The demand for enantiomerically pure alcohols is steadily increasing. In particular, chiral allylic alcohols have tremendous synthetic relevance to natural products, pharmaceuticals, agricultural chemicals and specialty materials.¹ Kinetic resolution (KR) is a useful and direct approach to access such compounds, in a manner where they are obtained in high enantiopurity, from inexpensive racemic starting material.^1c Notably, KR is also one of the most common methods that is used to prepare optically active alcohols on an industrial scale.²

Transition-metal catalyzed asymmetric hydrogenation³ is one of the most efficient and well-established transformations in asymmetric catalysis. Owing to its perfect atom economy and excellent enantioselectivity, this process was frequently used in the preparation of enantiomericially enriched compounds in both academia and industry. However, when compared to other fundamental transformations such as epoxidation⁴ and acylation,⁵ its application in kinetic resolution is still a far less explored and challenging task. Pioneering work in this field was described by Noyori et al. in 1988 using the Ru–BINAP catalyst system (Fig. 1a), which was initially found to be efficient for few aliphatic cyclic substrates.⁶ In 2015, Zhou et al. reported an impressive KR of saturated aliphatic alcohols via iridium catalyzed asymmetric hydrogenation of ester (Fig. 1b),⁷ giving excellent selectivity and high efficiency without the need to convert the OH group to other functionalities. By using rhodium catalysts, Vidal-Ferran et al. used rhodium catalysts to develop the KR of racemic vinyl sulfoxides and vinyl phosphane oxides via hydrogenation of the terminal olefin (Fig. 1c).⁸ Despite this progress, there is still no general hydrogenation protocol available for KR of a wide range of allylic alcohols.

Fig. 1 Kinetic resolution via asymmetric hydrogenation.

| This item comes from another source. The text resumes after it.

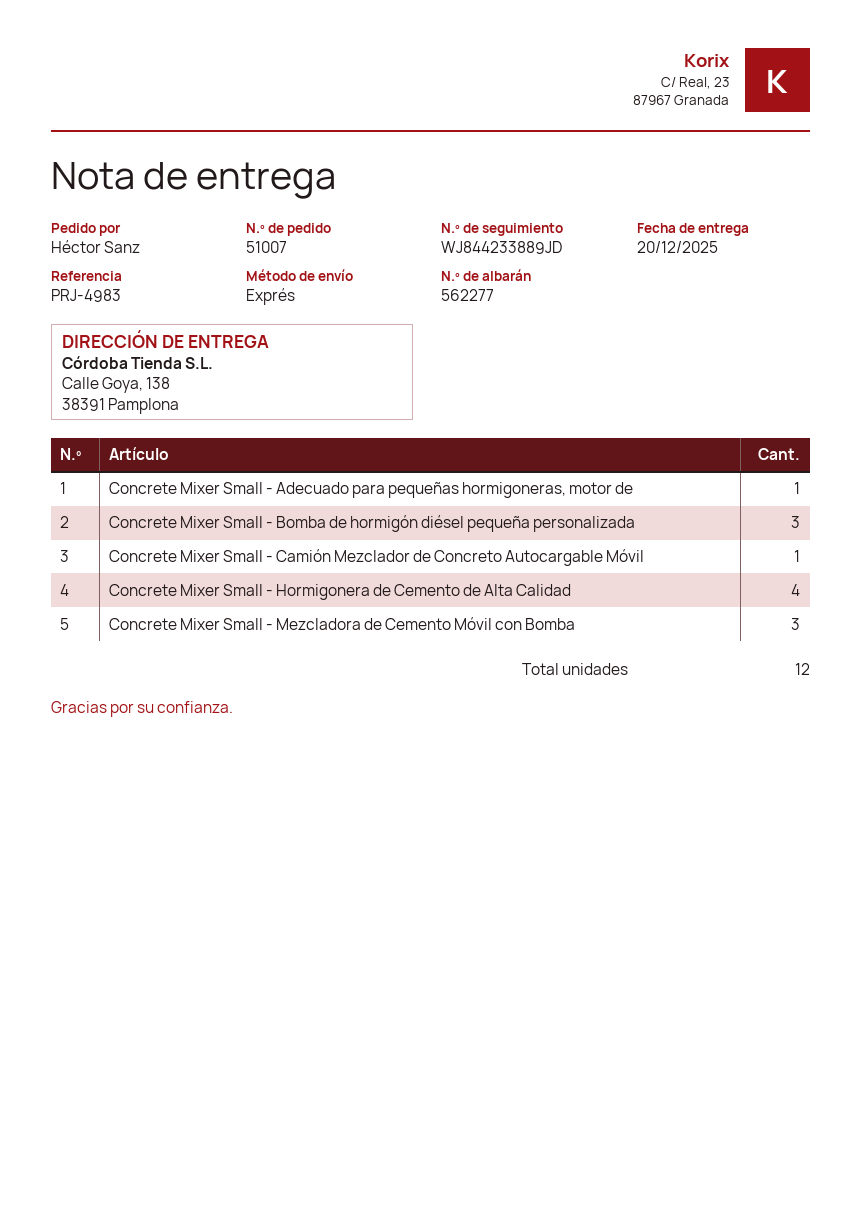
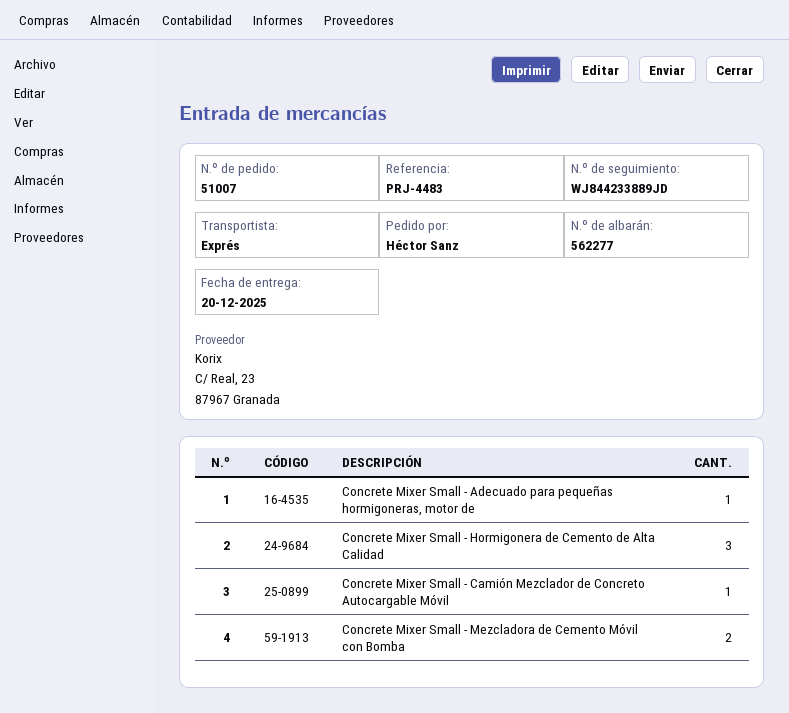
reference: PRJ-4983 -> PRJ-4483
Concrete Mixer Small - Bomba de hormigón diésel pequeña personalizada: 3 -> none
Concrete Mixer Small - Hormigonera de Cemento de Alta Calidad: 4 -> 3
Concrete Mixer Small - Mezcladora de Cemento Móvil con Bomba: 3 -> 2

Over the past two decades, our group has developed a variety of iridium N,P complexes, that are successfully employed in the asymmetric hydrogenation of different types of olefins with different functionalities.⁹ As a continuous interest, further application of asymmetric hydrogenation in kinetic resolution of allylic substrates is highly desired. Iridium catalyzed asymmetric hydrogenation of primary allylic alcohols has been well developed.¹⁰ The secondary or tertiary allylic alcohols are relatively acid-senstive, and are challenging substrates¹⁰ for iridium catalyzed asymmetric hydrogenation due to the Lewis or Brønsted acidity of these transition-metal–hydride complexes.¹¹ There are several known competing transformations such as allylic substitution,¹² elimination,¹³ and isomerization¹⁴ that are likely to occur when the iridium hydride species is involved. Additionally, the selective hydrogenation of one olefin in the presence of another olefin is still a generally unsolved but useful task.¹⁵ Herein, we disclose the first iridium-catalyzed KR of racemic secondary and tertiary allylic alcohols via asymmetric hydrogenation.

Results and discussion

We began our investigation using racemic allylic alcohol 1a and the Ir-N,P thiazole-based catalyst A in the screening (Table 1). Preliminary results without an additive (entry 1) showed the allylic alcohol was hydrogenated with high conversion (89%) under 1 bar of H₂ and 0.5% catalyst loading. The remaining starting material had very low ee (11%). When AcOH was used as the additive (entry 2), the conversion was similar (91%), and the remaining alcohol 1a did not show any enantiomeric enrichment. These results indicated that, even in the absence of an acid, the acidity of the Ir-N,P catalyst under hydrogenation conditions was sufficient to enable the process of carbocation formation. To our delight, with the addition of a small amount of base, the reaction proceeded cleanly, we observed only the hydrogenated product and the remaining starting material in the reaction mixture. A number of different bases were screened, either at 10 or 20 mol% loading. The use of K₃PO₄ (entry 3) provided 43% conversion and 63% ee of 1a, which corresponded to kinetic resolution with a good level of selectivity (Table 1). Then KOAc was evaluated (entry 4) and even at a lower loading, it afforded a slightly better result than the previous one, increasing the selectivity of the reaction to s = 24. The use of K₂CO₃ had a significant effect and enhanced the KR performance (entry 5). With 20 mol% base a conversion slightly higher than ideal (55%) was observed, and 1a was resolved to an excellent ee. This corresponded to the highest selectivity factor for this substrate (s = 26). Two other bases were screened (entries 6 and 7) and good results were obtained with regard to conversion and the s factor, however they did not outperform K₂CO₃. With the best basic additive chosen, a screening of a few different solvents was carried out. When the reaction was run in benzene (entry 8) it gave a comparable outcome to that in toluene but the overall selectivity was not improved. The use of CH₂Cl₂ was completely detrimental to the process (entry 9): even when the reaction was stopped at 55% conversion, the remaining alcohol 1a was present only in 38% ee. When α,α,α-trifluorotoluene was tested (entry 10), the system gave good selectivity (s = 21), but with lower conversion and enantiopurity of 1a (79% ee). Eventually, the reaction was carried out on a preparative scale (0.2 mmol) with 10 mol% K₂CO₃ (entry 11), and gave similar selectivity to that of the smaller scale (entry 5).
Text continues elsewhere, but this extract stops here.